- [Exercise prompt] Please could you give again the lines from the one holding "font-weight: bold ->" through the final line of the data below, exactly, with no other lines?

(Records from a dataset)
========================

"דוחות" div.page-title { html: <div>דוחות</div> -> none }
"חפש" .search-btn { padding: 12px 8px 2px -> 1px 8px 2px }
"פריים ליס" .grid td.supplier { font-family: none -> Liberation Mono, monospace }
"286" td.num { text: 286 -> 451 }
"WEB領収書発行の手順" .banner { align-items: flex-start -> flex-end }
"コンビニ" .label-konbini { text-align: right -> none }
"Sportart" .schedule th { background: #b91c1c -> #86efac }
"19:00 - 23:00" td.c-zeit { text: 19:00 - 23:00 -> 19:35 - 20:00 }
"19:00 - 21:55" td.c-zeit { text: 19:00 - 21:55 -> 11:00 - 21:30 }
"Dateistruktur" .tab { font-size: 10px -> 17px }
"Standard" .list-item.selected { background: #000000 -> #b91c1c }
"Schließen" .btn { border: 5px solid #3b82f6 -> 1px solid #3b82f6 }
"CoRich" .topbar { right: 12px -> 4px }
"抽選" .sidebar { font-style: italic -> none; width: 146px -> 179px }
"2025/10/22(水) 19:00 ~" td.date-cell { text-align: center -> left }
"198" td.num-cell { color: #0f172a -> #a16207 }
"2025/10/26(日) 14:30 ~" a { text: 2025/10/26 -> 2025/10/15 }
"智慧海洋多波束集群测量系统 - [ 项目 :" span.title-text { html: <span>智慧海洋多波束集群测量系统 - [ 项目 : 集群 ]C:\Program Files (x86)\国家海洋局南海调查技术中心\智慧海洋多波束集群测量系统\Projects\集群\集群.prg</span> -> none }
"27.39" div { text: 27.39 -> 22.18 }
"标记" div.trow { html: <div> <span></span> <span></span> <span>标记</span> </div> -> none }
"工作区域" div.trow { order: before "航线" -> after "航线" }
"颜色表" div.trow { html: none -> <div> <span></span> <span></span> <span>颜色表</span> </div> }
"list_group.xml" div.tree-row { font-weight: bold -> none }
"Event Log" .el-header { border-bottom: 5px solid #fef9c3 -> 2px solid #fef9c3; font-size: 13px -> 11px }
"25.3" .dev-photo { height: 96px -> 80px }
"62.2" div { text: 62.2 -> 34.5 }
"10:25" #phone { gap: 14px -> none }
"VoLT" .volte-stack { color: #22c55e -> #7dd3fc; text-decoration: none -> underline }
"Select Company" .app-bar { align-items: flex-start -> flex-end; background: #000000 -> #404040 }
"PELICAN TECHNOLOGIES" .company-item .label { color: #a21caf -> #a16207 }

========================

- [Answer for this exercise]
"list_group.xml" div.tree-row { font-weight: bold -> none }
"Event Log" .el-header { border-bottom: 5px solid #fef9c3 -> 2px solid #fef9c3; font-size: 13px -> 11px }
"25.3" .dev-photo { height: 96px -> 80px }
"62.2" div { text: 62.2 -> 34.5 }
"10:25" #phone { gap: 14px -> none }
"VoLT" .volte-stack { color: #22c55e -> #7dd3fc; text-decoration: none -> underline }
"Select Company" .app-bar { align-items: flex-start -> flex-end; background: #000000 -> #404040 }
"PELICAN TECHNOLOGIES" .company-item .label { color: #a21caf -> #a16207 }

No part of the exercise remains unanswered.